• _TASK DETAILS_: Search the material for the string "dbtn", then show every line where it turns up.

• _LISTED ENTRIES_:
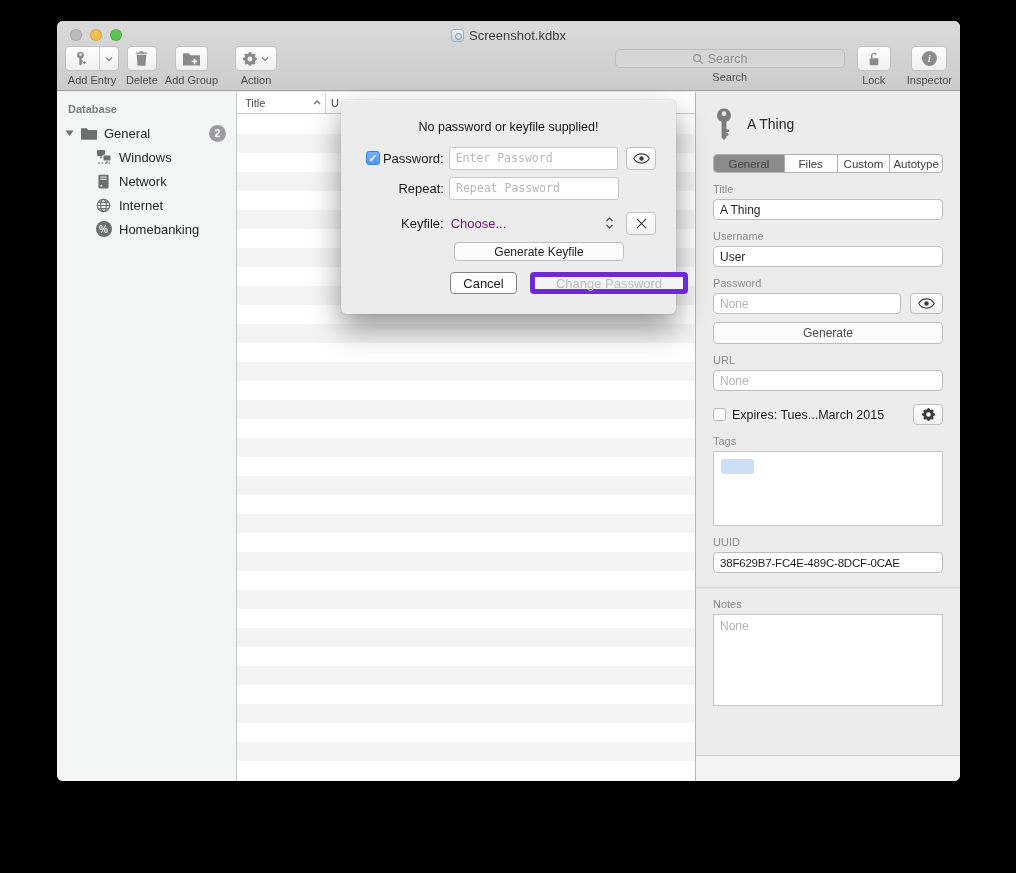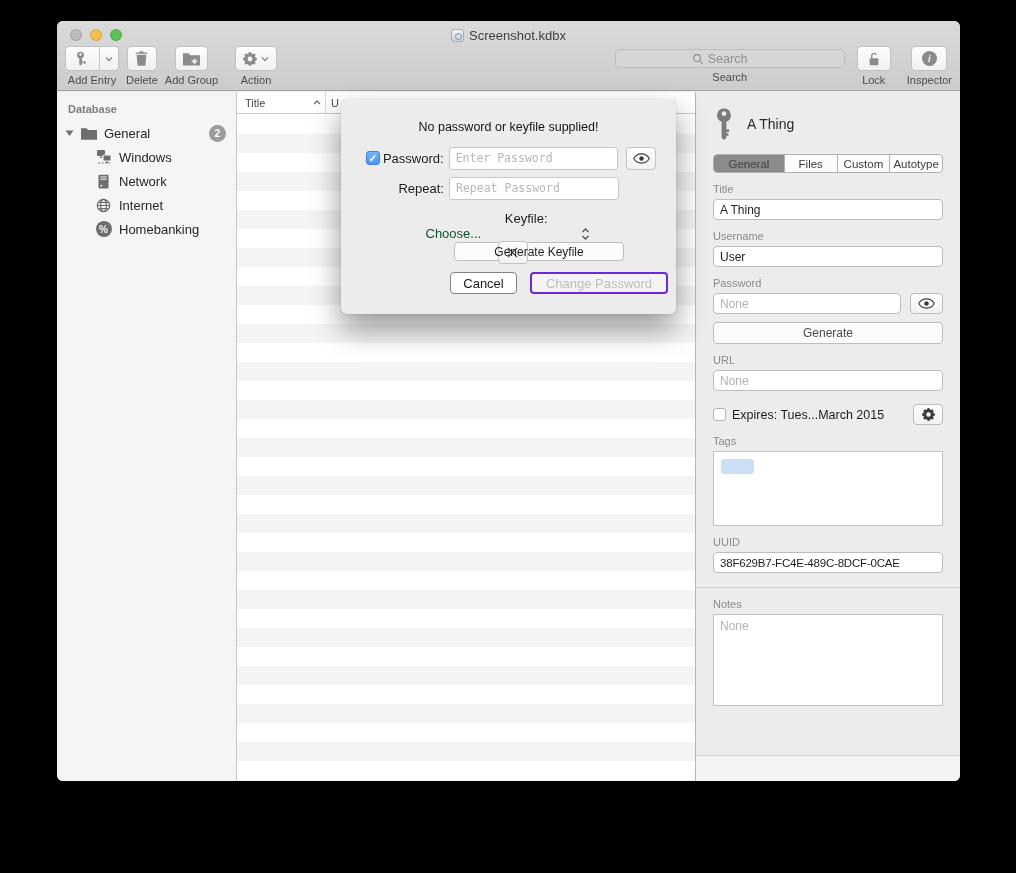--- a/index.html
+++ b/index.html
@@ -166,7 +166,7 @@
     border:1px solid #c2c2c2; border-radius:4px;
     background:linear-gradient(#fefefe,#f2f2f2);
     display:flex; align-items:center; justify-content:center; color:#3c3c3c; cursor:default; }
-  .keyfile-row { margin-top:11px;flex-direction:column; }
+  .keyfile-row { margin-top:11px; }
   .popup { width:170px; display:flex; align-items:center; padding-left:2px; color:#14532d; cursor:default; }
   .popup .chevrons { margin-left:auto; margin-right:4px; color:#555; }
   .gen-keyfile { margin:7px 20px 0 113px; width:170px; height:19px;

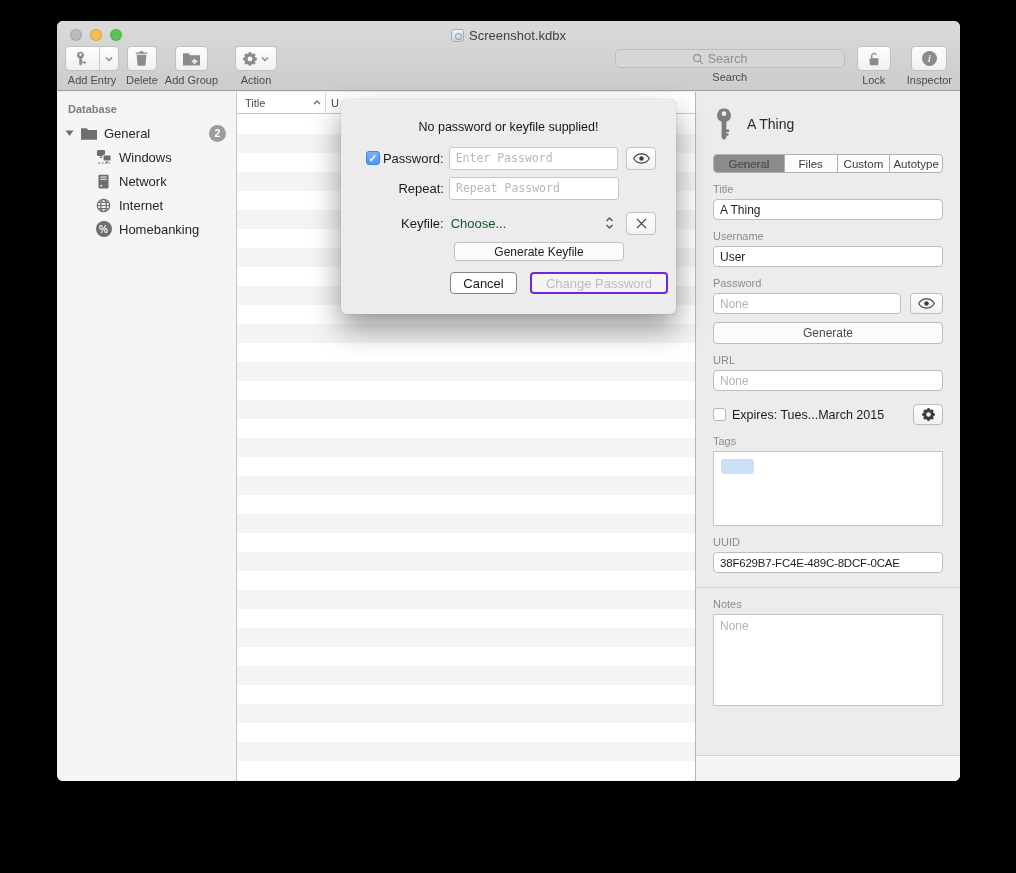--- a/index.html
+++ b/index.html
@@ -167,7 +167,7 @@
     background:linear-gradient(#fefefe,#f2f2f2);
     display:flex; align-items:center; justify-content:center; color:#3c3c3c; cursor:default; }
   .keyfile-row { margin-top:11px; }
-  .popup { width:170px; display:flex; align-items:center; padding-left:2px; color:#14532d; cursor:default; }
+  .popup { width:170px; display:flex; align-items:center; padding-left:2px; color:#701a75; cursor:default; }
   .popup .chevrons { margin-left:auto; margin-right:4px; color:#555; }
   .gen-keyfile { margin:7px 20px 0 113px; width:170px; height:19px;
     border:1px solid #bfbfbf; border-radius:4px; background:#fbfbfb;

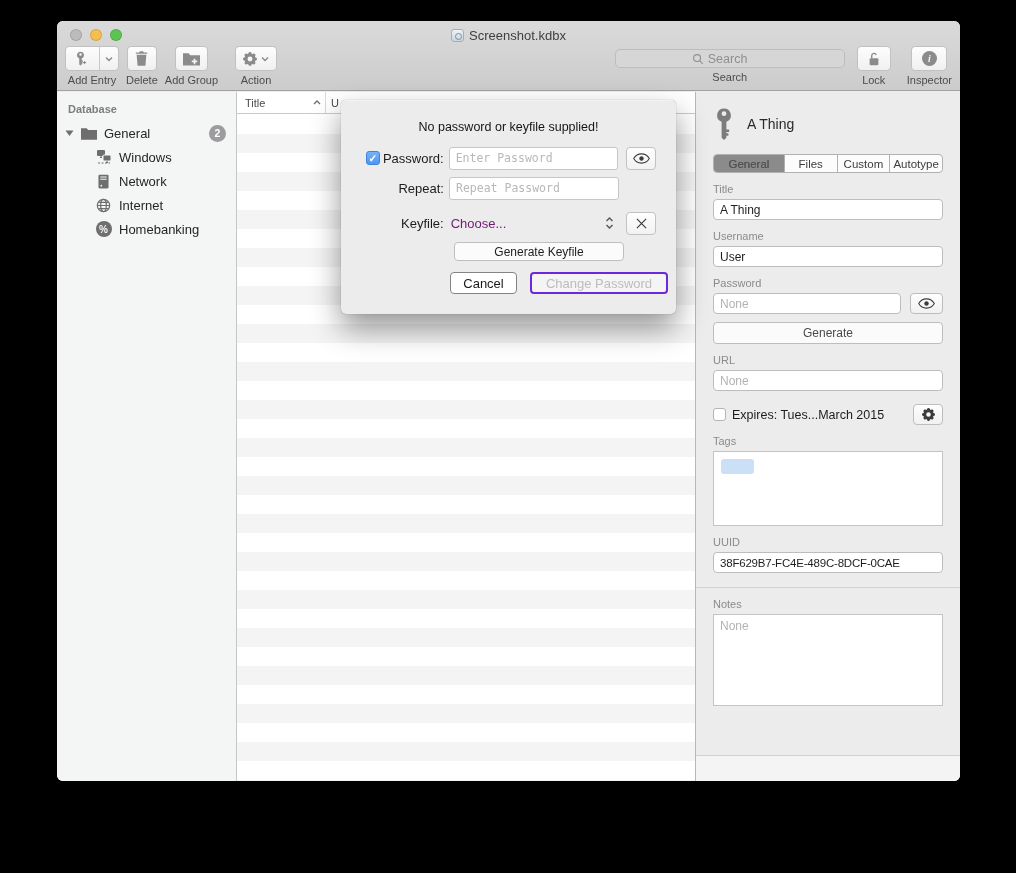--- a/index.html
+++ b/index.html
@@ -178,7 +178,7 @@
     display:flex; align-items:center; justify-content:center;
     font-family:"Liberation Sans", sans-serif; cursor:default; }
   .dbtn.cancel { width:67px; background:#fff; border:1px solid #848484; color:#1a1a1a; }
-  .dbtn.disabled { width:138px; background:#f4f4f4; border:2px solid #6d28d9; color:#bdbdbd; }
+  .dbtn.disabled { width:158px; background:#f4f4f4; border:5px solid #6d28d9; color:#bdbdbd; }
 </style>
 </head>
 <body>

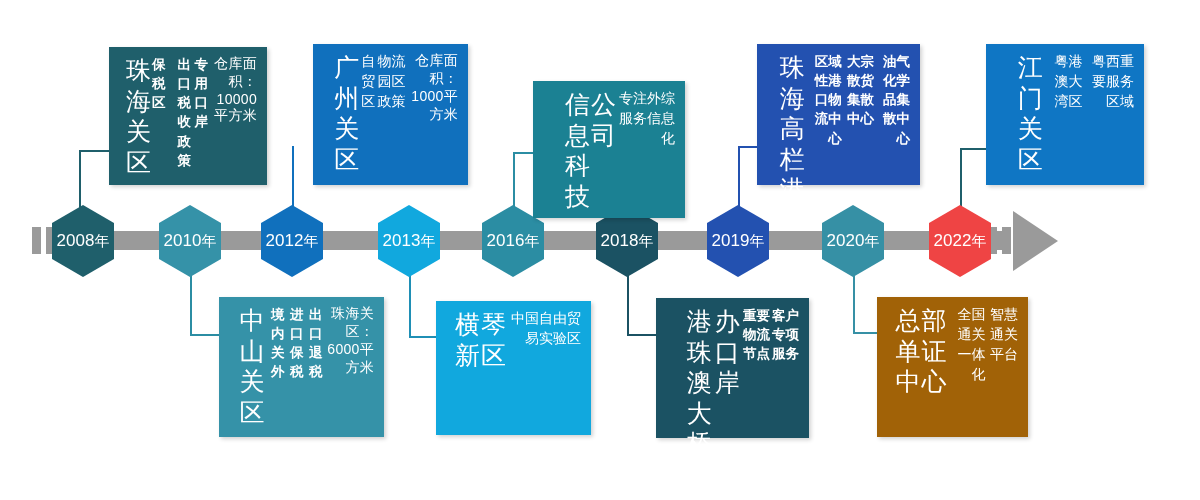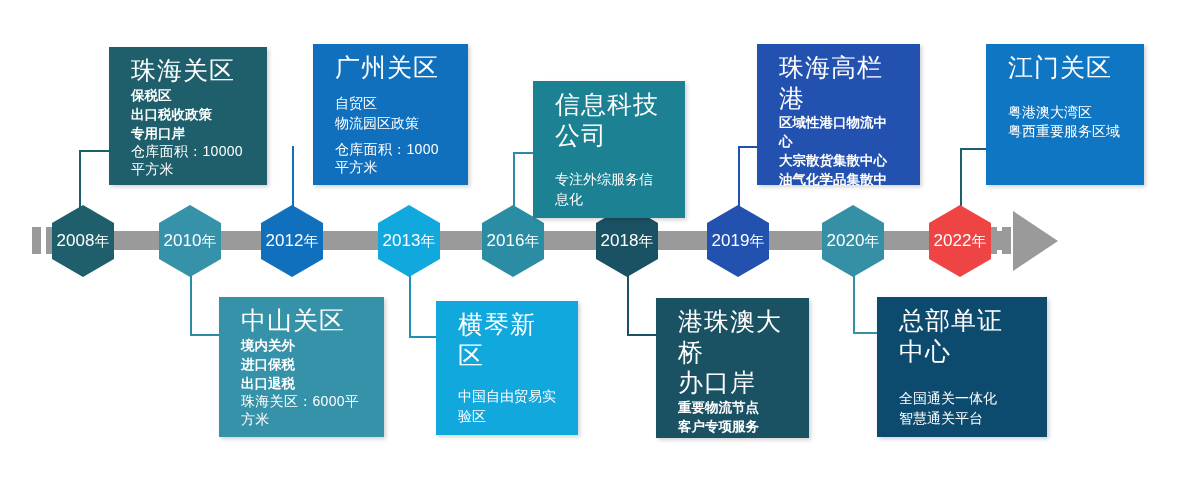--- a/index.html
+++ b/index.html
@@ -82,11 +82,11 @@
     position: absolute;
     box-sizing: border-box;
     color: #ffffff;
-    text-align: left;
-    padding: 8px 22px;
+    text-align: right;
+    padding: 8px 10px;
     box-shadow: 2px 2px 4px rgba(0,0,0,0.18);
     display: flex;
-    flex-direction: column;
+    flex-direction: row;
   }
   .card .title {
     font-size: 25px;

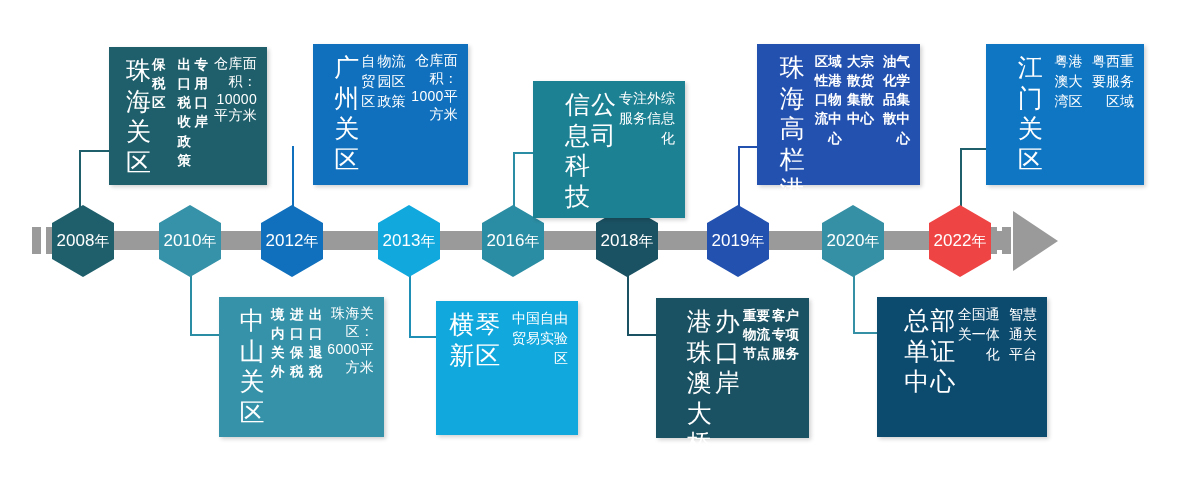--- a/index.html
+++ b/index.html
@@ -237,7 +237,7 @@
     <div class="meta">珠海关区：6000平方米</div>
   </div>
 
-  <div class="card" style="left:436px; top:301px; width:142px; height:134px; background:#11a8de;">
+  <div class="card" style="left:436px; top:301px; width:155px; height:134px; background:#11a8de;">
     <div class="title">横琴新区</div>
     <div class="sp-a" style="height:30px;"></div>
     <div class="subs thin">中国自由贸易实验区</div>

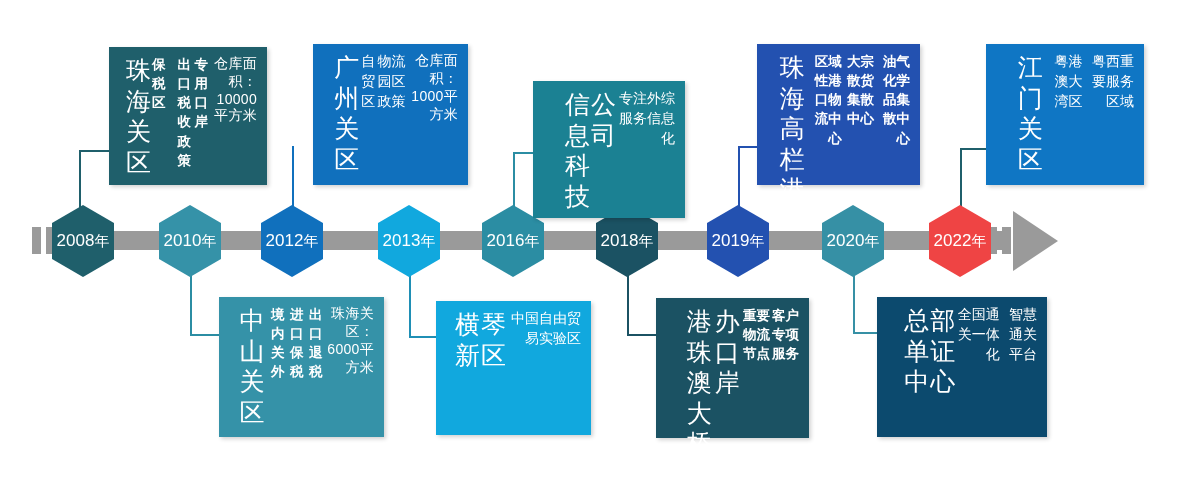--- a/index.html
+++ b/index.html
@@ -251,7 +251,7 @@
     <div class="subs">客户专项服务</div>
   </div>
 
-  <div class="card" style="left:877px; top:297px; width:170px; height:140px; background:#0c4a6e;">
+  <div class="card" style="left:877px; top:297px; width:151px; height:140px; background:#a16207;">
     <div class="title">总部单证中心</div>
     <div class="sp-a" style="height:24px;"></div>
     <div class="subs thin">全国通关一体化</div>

• _RESULT OF THE TASK_:
   .dbtn.cancel { width:67px; background:#fff; border:1px solid #848484; color:#1a1a1a; }
-  .dbtn.disabled { width:138px; background:#f4f4f4; border:2px solid #6d28d9; color:#bdbdbd; }
+  .dbtn.disabled { width:158px; background:#f4f4f4; border:5px solid #6d28d9; color:#bdbdbd; }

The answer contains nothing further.